Search the data for lines holding the word "were". State how many there are, and nothing else.

* Dataset excerpts:
········

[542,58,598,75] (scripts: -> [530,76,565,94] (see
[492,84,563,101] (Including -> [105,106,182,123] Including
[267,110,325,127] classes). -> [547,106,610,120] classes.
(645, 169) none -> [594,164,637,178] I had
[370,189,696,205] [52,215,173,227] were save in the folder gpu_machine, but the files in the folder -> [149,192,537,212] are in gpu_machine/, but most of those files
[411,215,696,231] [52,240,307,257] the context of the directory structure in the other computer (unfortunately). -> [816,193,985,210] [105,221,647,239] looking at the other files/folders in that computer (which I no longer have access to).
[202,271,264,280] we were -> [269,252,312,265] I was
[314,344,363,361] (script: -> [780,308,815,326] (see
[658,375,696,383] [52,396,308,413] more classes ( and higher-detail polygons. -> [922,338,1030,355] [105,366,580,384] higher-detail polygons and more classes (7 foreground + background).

········

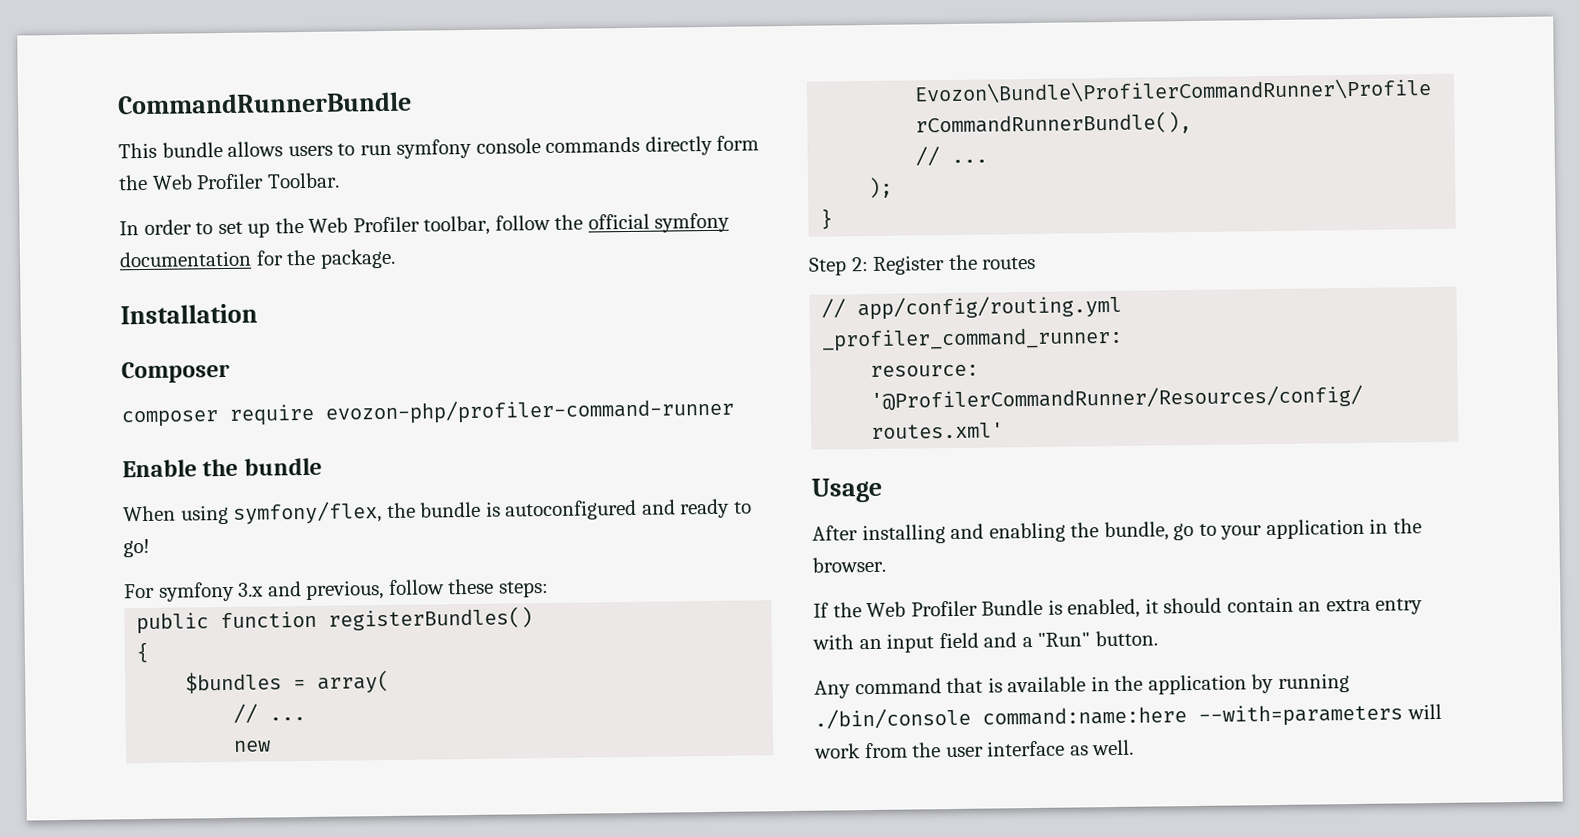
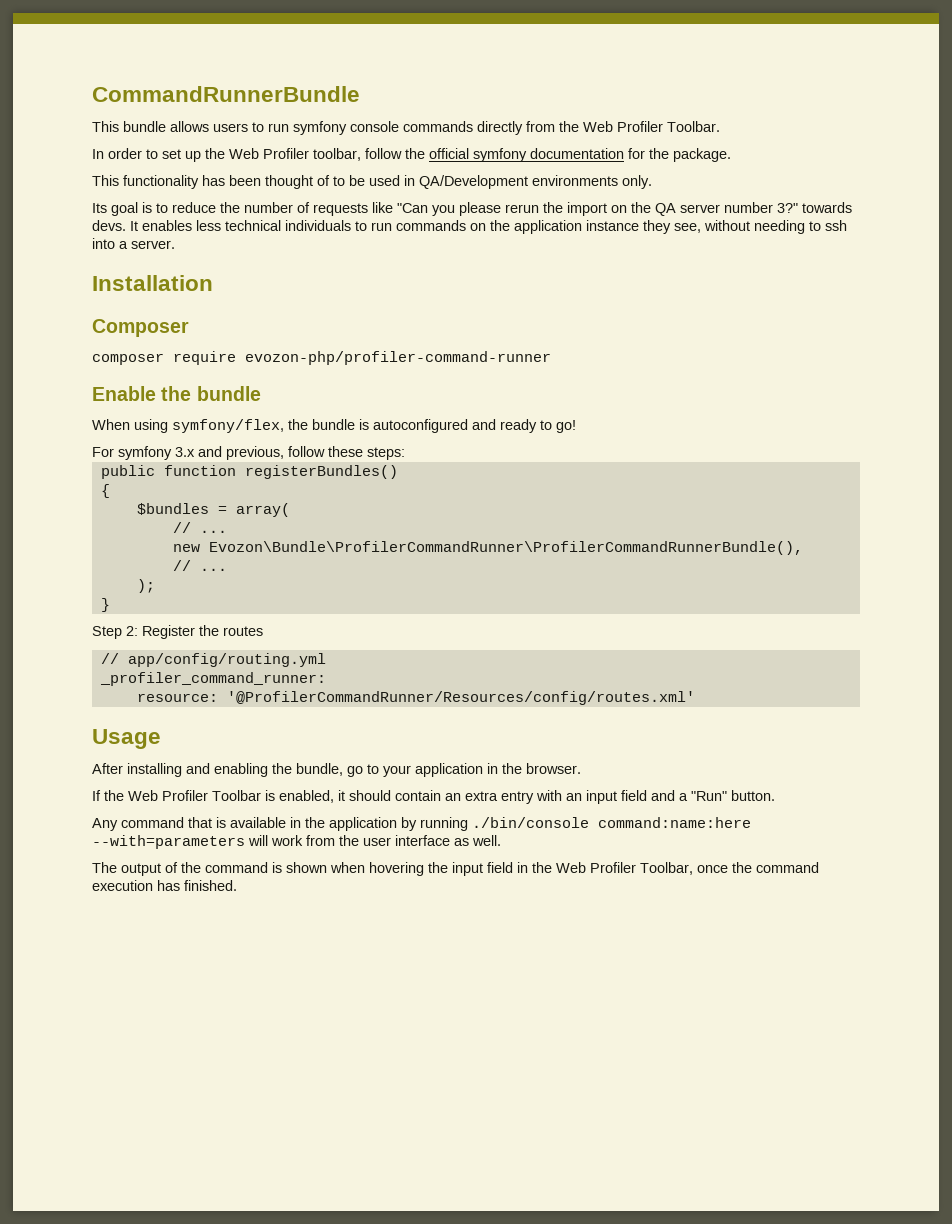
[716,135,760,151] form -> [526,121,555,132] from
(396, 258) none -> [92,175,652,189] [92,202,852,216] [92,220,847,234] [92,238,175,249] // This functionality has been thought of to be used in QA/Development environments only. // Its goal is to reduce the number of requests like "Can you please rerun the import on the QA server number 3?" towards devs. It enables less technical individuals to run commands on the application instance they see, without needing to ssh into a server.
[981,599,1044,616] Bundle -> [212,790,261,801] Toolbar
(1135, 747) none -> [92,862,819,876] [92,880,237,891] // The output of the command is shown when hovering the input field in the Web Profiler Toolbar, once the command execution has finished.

········

* Result of the exercise:
2